The aim of this study was to determine if the production of biochar from slash can be used to improve the health of Colorado’s forests. Slash is the organic material left over following forestry projects. Biochar is the solid product leftover after combusting slash in an oxygen diminished environment and is used to improve soils and sequester carbon from the atmosphere. My main research question asked if the economic, environmental and social benefits of producing biochar are sufficient to induce the inclusion of a biochar industry within the state to assist with restoring forest health. I hypothesized that a cost-benefit analysis (CBA) model will show that a biochar industry when included with current practices will make forest management projects more financially viable than current methods.

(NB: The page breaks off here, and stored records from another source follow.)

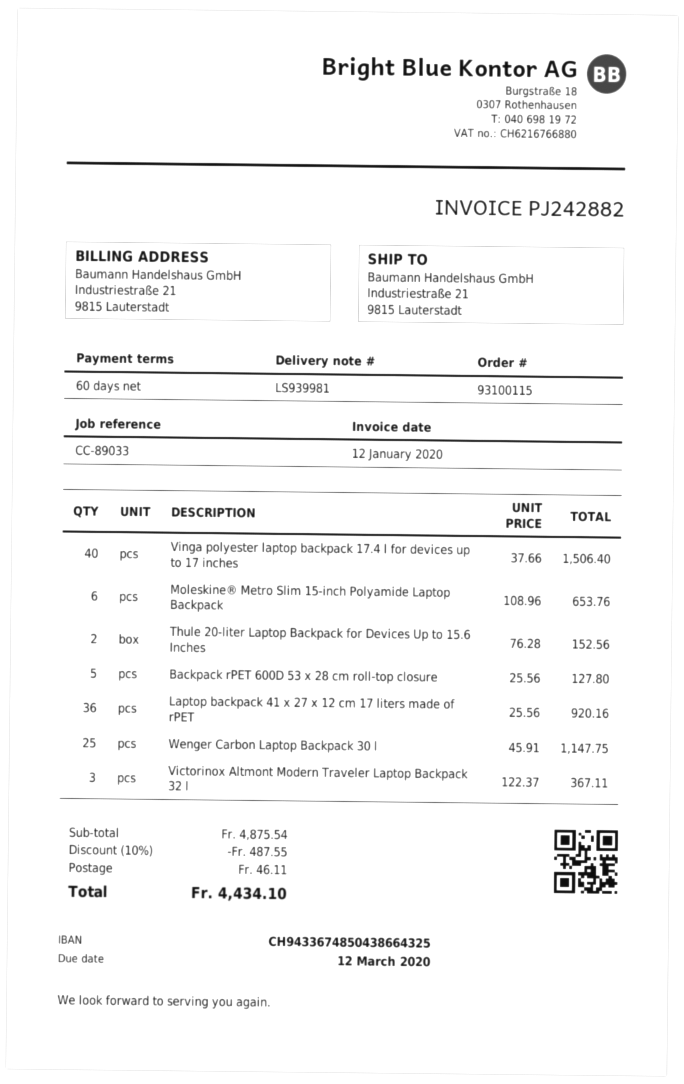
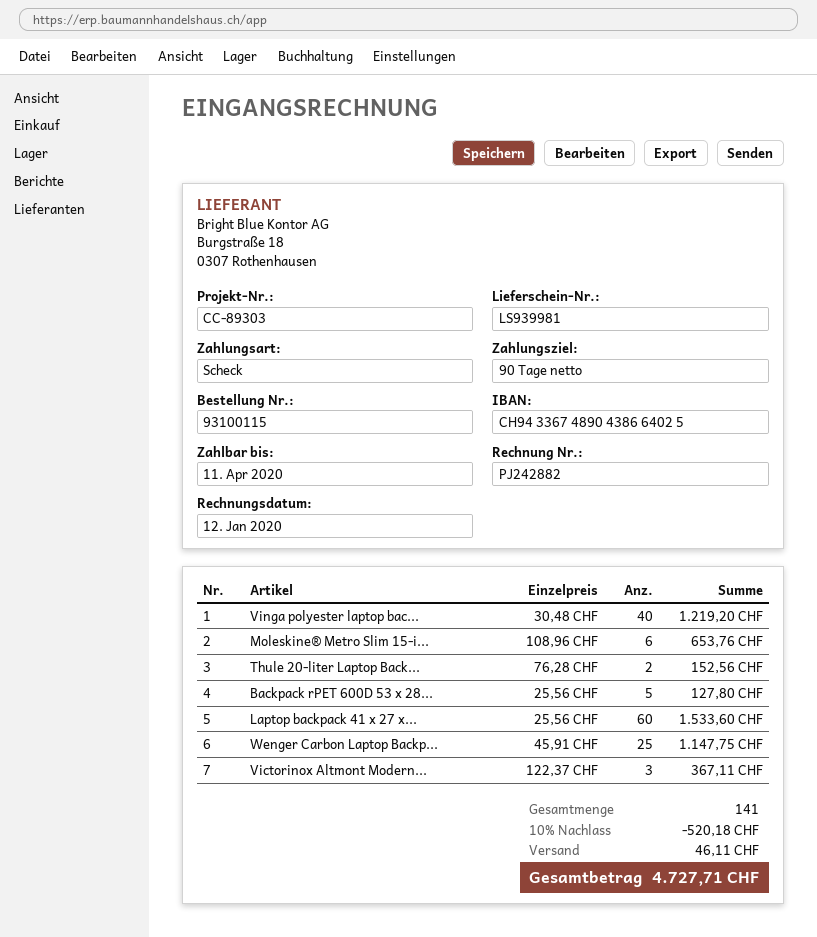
payment terms: 60 days -> 90 days
due date: 2020-03-12 -> 2020-04-11
reference: CC-89033 -> CC-89303
bank account: CH9433674850438664325 -> CH9433674890438664025
Vinga polyester laptop backpack 17.4 l for devices up to 17 inches: 40 x 37.66 = 1506.40 -> 40 x 30.48 = 1219.20
Laptop backpack 41 x 27 x 12 cm 17 liters made of rPET: 36 x 25.56 = 920.16 -> 60 x 25.56 = 1533.60
discount: 10% = 487.55 -> 10% = 520.18
total: 4434.10 -> 4727.71

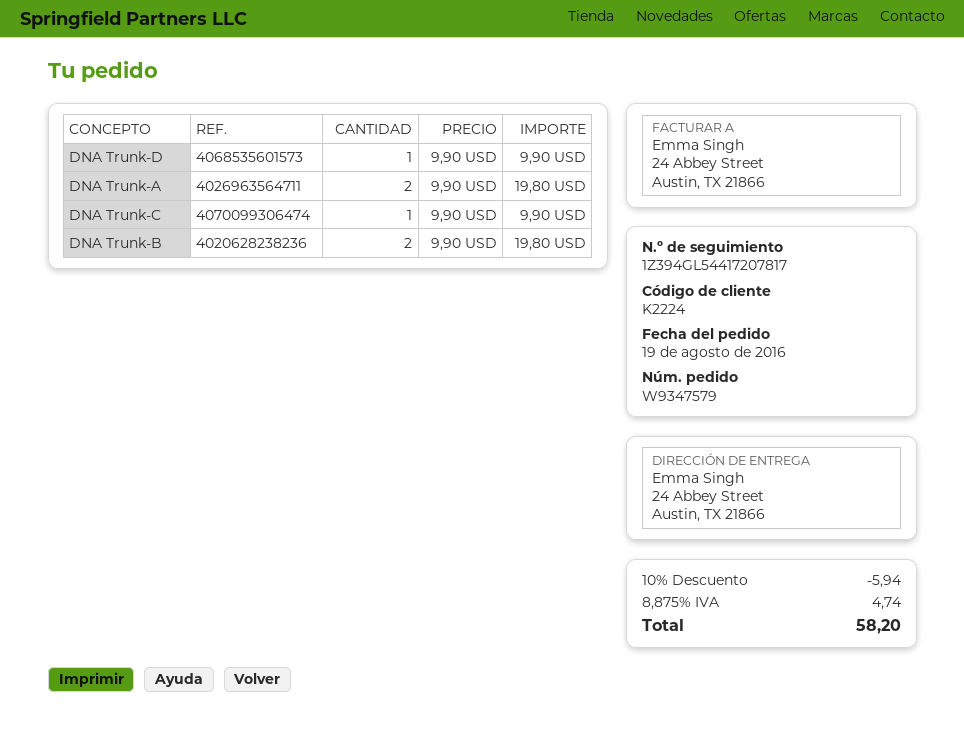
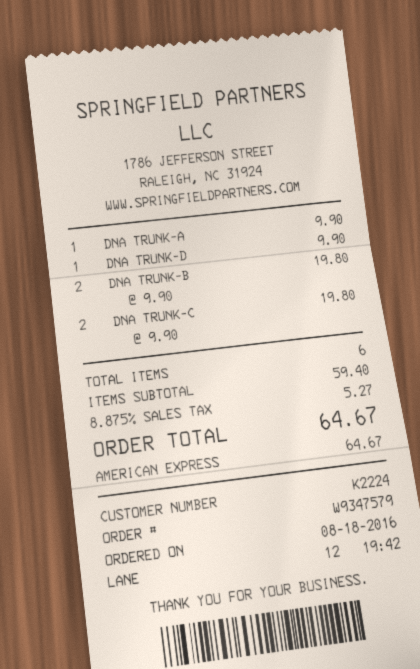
order date: 2016-08-19 -> 2016-08-18
DNA Trunk-A: 2 x 9.90 = 19.80 -> 1 x 9.90 = 9.90
DNA Trunk-C: 1 x 9.90 = 9.90 -> 2 x 9.90 = 19.80
discount: 10% = 5.94 -> none
tax: 8.875% = 4.74 -> 8.875% = 5.27
total: 58.20 -> 64.67

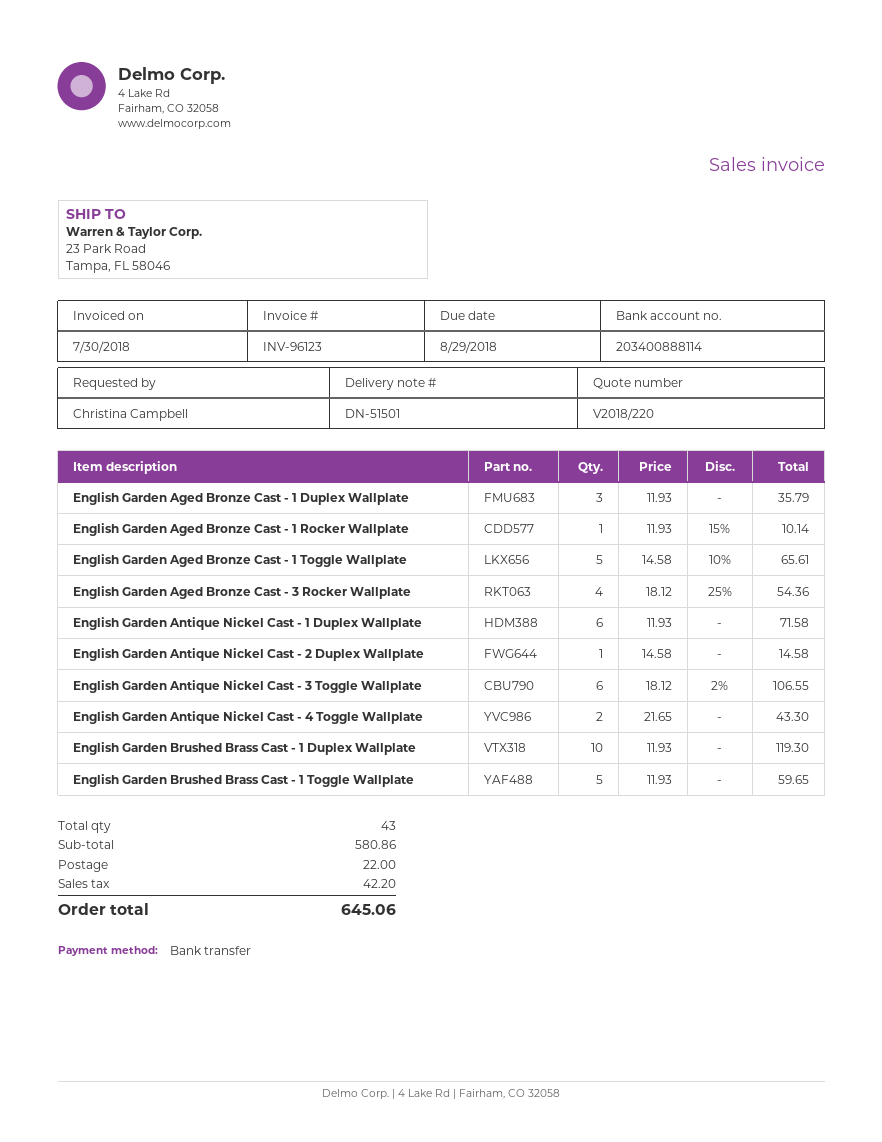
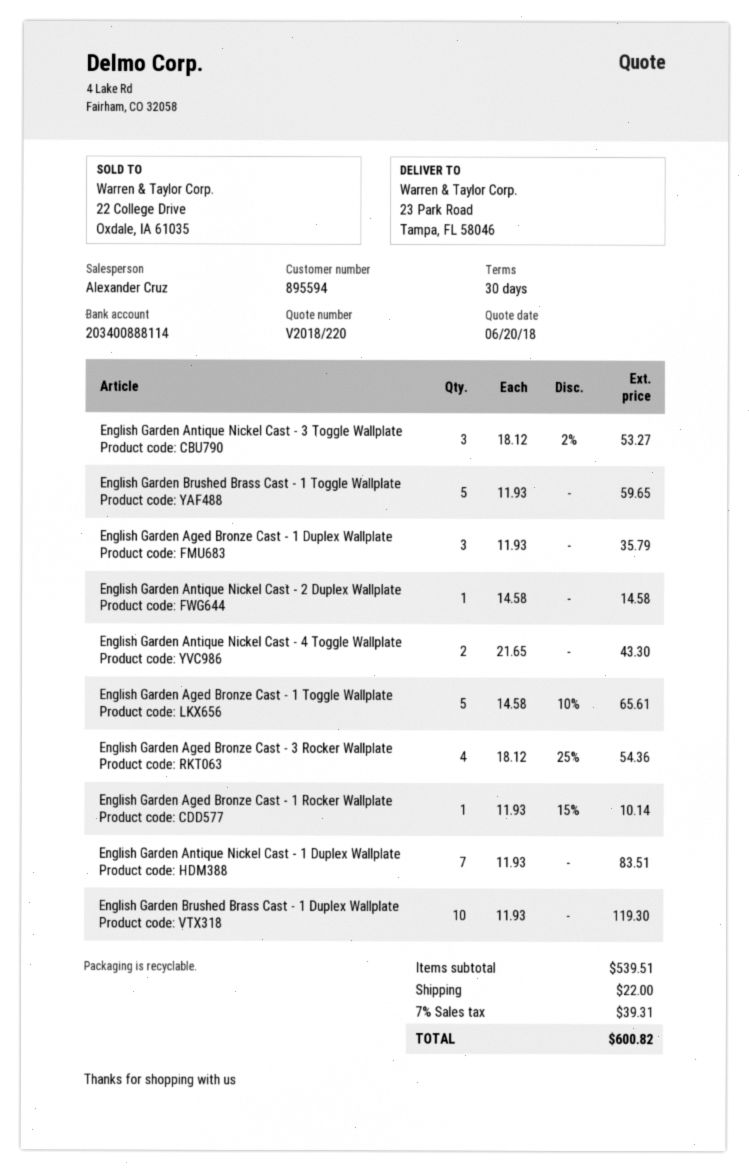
English Garden Antique Nickel Cast - 1 Duplex Wallplate: 6 x 11.93 = 71.58 -> 7 x 11.93 = 83.51
English Garden Antique Nickel Cast - 3 Toggle Wallplate: 6 x 18.12 - 2% = 106.55 -> 3 x 18.12 - 2% = 53.27
subtotal: 580.86 -> 539.51
tax: 42.20 -> 39.31
total: 645.06 -> 600.82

Data to address the research question were obtained by contacting companies, individuals, government departments, trade associations and others. The data was input into a CBA spreadsheet that linked operational, environmental and social costs to a set of independent and derived variables. The model was set up using a full-cost accounting framework to calculate key financial appraisals and valuations of social and environmental impacts of a commercial biochar operation operating in the Roaring Fork Valley of Colorado over a ten-year period (2021 – 2031).
The model was run to calculate changes in gross profit and net present value (NPV) under different operating conditions. Different scenarios were modeled by varying the values in the independent variables sub-set including tons of slash available, different equipment values, and price of finished biochar. Metrics evaluated included the financial, environmental and social impact of producing biochar for forest restoration; adding biochar to forest soils as an amendment, and long-term sequestration of carbon as biochar. Sensitivity analysis for variations of +/- 25% on baseline values was conducted in order to establish which variables have the greatest impact on gross profit and NPV.
The model indicated the importance of a stable price at or above $350 per US ton for finished biochar. Below that price a biochar operation could be profitable only with a subsidy for carbon emissions sequestered by the production of biochar. The model indicates profitability of the operation given the inclusion of a carbon subsidy based on medium estimates for the price of sequestered carbon.
The main implication of the thesis is that including biochar in forest restoration projects can reduce the cost of projects, improve the overall health of forest ecosystems, remove and sequester carbon from the carbon cycle, and provide a boost to local economies. All of these benefits suggest that biochar production should be encouraged on public lands and that financial incentives to do so may be very economical.